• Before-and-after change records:
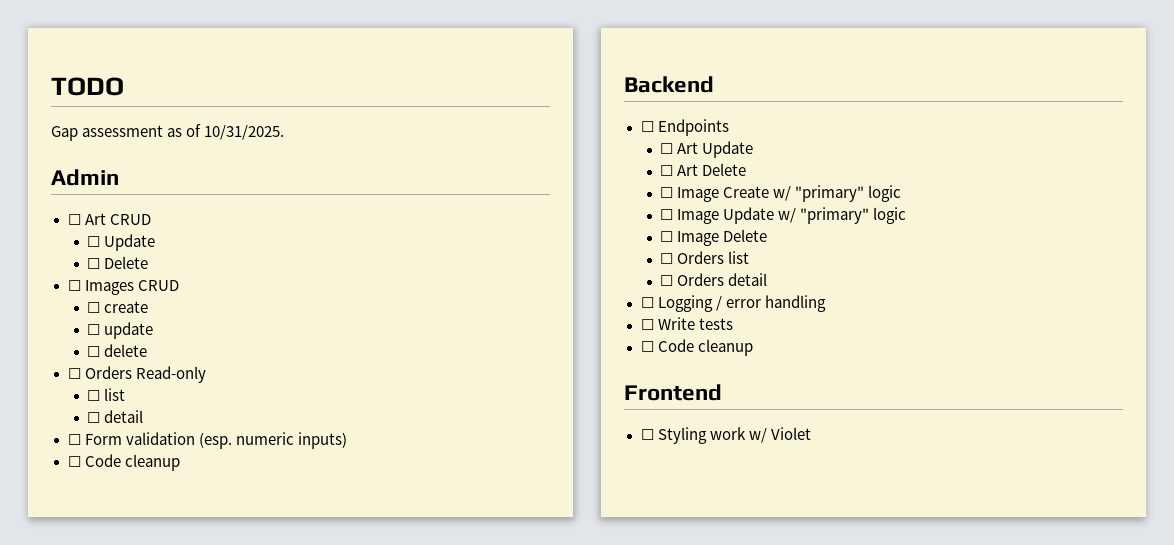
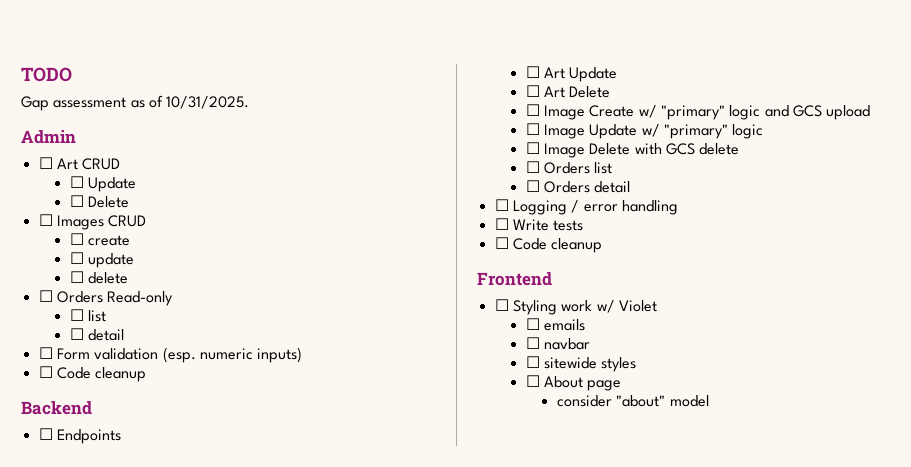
- ☐ Image Create w/ "primary" logic
+ ☐ Image Create w/ "primary" logic and GCS upload
- ☐ Image Delete
+ ☐ Image Delete with GCS delete
+ ☐ emails
+ ☐ navbar
+ ☐ sitewide styles
+ ☐ About page
+ consider "about" model

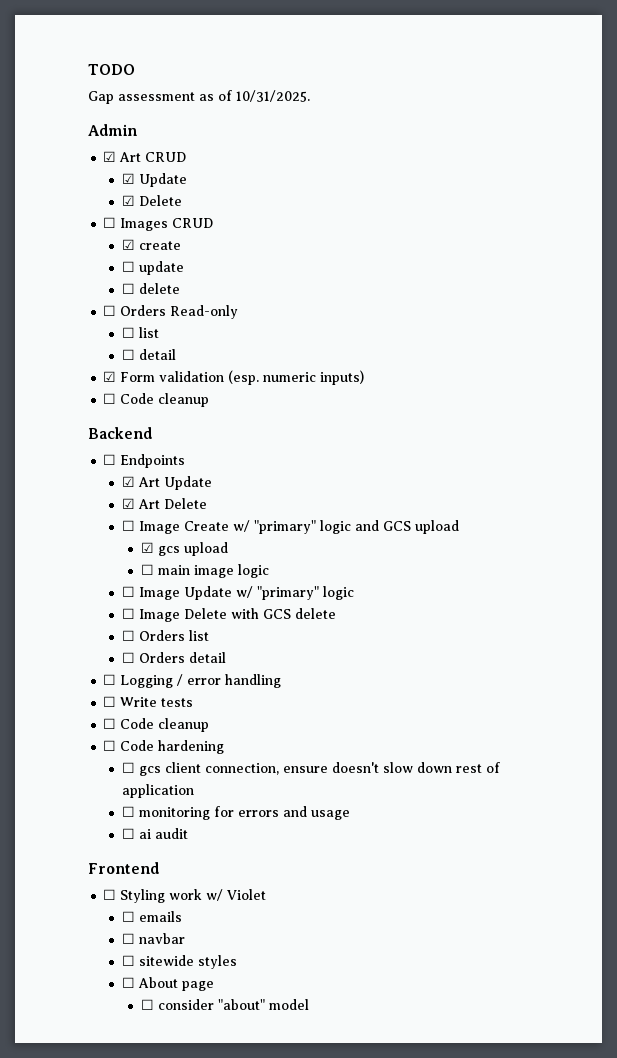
- ☐ Art CRUD
+ ☑ Art CRUD
- ☐ Update
- ☐ Delete
+ ☑ Update
+ ☑ Delete
- ☐ create
+ ☑ create
- ☐ Form validation (esp. numeric inputs)
+ ☑ Form validation (esp. numeric inputs)
- ☐ Art Update
+ ☑ Art Update
- ☐ Art Delete
+ ☑ Art Delete
+ ☑ gcs upload
+ ☐ main image logic
+ ☐ Code hardening
+ ☐ gcs client connection, ensure doesn't slow down rest of application
+ ☐ monitoring for errors and usage
+ ☐ ai audit
- consider "about" model
+ ☐ consider "about" model

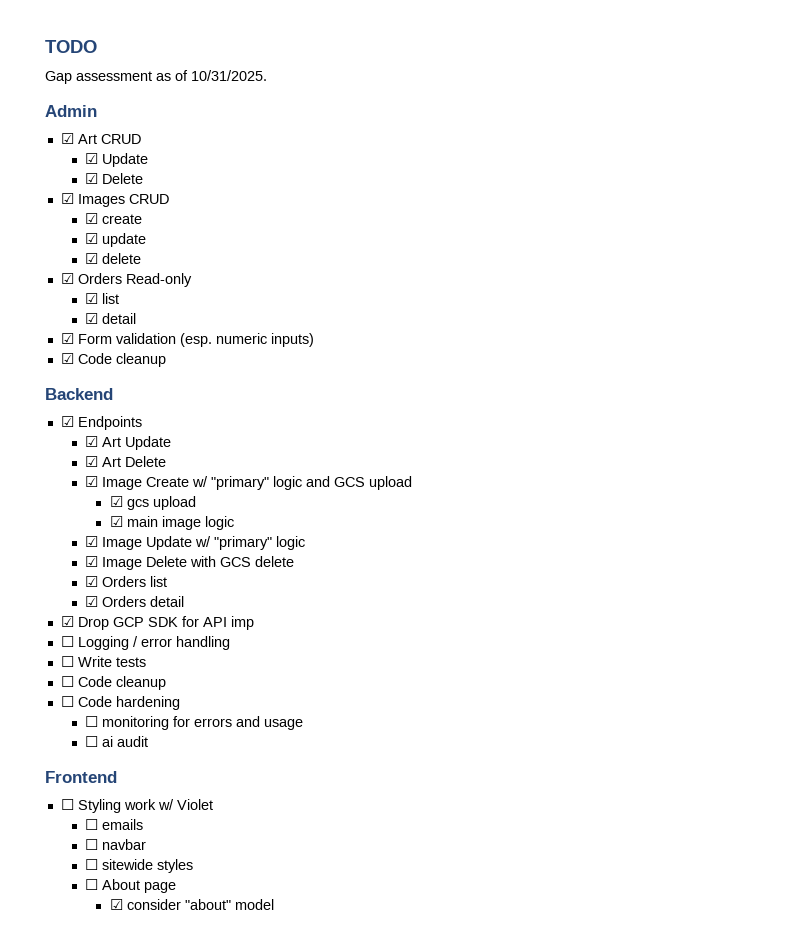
- ☐ Images CRUD
+ ☑ Images CRUD
- ☐ update
+ ☑ update
- ☐ delete
- ☐ Orders Read-only
+ ☑ delete
+ ☑ Orders Read-only
- ☐ list
- ☐ detail
+ ☑ list
+ ☑ detail
  ☑ Form validation (esp. numeric inputs)
- ☐ Code cleanup
+ ☑ Code cleanup
- ☐ Endpoints
+ ☑ Endpoints
- ☐ Image Create w/ "primary" logic and GCS upload
+ ☑ Image Create w/ "primary" logic and GCS upload
- ☐ main image logic
+ ☑ main image logic
- ☐ Image Update w/ "primary" logic
+ ☑ Image Update w/ "primary" logic
- ☐ Image Delete with GCS delete
+ ☑ Image Delete with GCS delete
- ☐ Orders list
+ ☑ Orders list
- ☐ Orders detail
+ ☑ Orders detail
+ ☑ Drop GCP SDK for API imp
- ☐ gcs client connection, ensure doesn't slow down rest of application
- ☐ consider "about" model
+ ☑ consider "about" model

• YOUR ASSIGNMENT: Lines containing the word "with" must be found in the data above and copied.

• RESULT:
+ ☐ Image Delete with GCS delete
- ☐ Image Delete with GCS delete
+ ☑ Image Delete with GCS delete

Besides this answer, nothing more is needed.